Great Grandfather’s Egypt 1895 – From his Journal

Posted on January 30, 2011

SamHenry’s Great Grandfather and his family traveled to Egypt in 1895 aboard the Kaiser Wilhelm II.  He kept a diary to pass the time on-board and continued throughout his stay in Egypt.

A Cook’s tour book of the time recommended that their patrons read Amelia Edward’s travel classic 1,000 Miles up the Nile. It is available for a good read here.

Here is Edward’s summary of the scene at the legendary Shepheard’s Hotel at the Great Pyramids:

Before two days are over, [the average guest] knows everybody’s name and everybody’s business ; distinguishes at first sight between a Cook’s tourist and an independent traveller ; and has discovered that nine-tenths of those whom he is likely to meet up the river are English or American. The rest will be mostly German, with a sprinkling of Belgian and French. So far en bloc ; but the details are more heterogeneous still. Here are invalids in search of health ; artists in search of subjects ; sportsmen keen upon crocodiles ; statesman out for a holiday ; special correspondents alert for gossip ; collectors on the scent of papyri and mummies ; men of science with only scientific ends in view ; and the usual surplus of idlers who travel for the mere love of travel, or the satisfaction of a purposeless curiousity. [Edward’s – 1.000 Miles Up the Nile]

As a merchant, Grandfather traveled to Egypt frequently.  He described Alexandria as having a European tone; Cairo as dirty but interesting. He spoke of concerns for his safety while visiting certain quarters with the men on the tour.

Today we worry about the Egyptian antiquities.  In his day European and American tourists were already raising funds to build an adequate museum for Egyptian antiquities.  However,at that time it was possible to purchase unique “souvenirs:” duplicate antiquities and small mummies.  He described the latter:

“…[A]ll mummies do not look equally well preserved, neither do they all smell equally sweet.”

He and his fellows decided not to purchase any of the mummies for fear they would not make it to the US.  

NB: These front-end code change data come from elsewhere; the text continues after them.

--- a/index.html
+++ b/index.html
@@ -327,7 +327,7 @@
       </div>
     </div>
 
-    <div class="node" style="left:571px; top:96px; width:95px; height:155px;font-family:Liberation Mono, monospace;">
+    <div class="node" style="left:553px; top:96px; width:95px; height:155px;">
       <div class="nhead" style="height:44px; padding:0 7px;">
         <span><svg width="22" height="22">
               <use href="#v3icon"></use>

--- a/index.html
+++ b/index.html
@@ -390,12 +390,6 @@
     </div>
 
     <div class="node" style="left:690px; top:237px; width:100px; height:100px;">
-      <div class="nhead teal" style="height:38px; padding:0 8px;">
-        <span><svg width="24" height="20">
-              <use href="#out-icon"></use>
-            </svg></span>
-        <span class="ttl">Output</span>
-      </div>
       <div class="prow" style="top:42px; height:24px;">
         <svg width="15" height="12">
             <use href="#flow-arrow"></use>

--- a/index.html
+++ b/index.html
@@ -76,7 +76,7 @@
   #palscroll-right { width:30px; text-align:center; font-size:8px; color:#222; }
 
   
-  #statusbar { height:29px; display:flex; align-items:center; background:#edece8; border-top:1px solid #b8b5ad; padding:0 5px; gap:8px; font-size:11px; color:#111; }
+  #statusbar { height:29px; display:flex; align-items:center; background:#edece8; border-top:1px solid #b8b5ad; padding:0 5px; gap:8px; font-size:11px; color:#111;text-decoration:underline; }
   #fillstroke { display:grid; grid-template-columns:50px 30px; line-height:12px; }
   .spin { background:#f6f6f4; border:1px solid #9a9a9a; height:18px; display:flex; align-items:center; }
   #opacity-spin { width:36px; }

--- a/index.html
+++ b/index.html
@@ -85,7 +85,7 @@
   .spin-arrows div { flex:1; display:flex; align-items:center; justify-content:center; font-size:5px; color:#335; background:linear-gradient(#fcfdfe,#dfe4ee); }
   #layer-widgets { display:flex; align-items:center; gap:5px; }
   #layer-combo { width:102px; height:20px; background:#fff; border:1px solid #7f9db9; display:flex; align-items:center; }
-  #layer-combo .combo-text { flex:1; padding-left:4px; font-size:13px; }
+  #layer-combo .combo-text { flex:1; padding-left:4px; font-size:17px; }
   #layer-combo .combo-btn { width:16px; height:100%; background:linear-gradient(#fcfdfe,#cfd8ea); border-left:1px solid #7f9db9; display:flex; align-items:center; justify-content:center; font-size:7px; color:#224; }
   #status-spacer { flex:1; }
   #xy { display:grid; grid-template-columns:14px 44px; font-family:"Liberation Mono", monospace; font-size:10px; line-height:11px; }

These were the early years of excavation out a Giza.  This is as much as he or any other tourist would see of the Sphinx:

Grandfather’s Egypt is gone, replaced by a nation of people who are very much 21st century and wired for it.  Next to Muslims and Christians joining together in the current revolution, the hopeful sign for the culture is to read of ordinary citizens circling the Cairo Museum to protect it from vandals.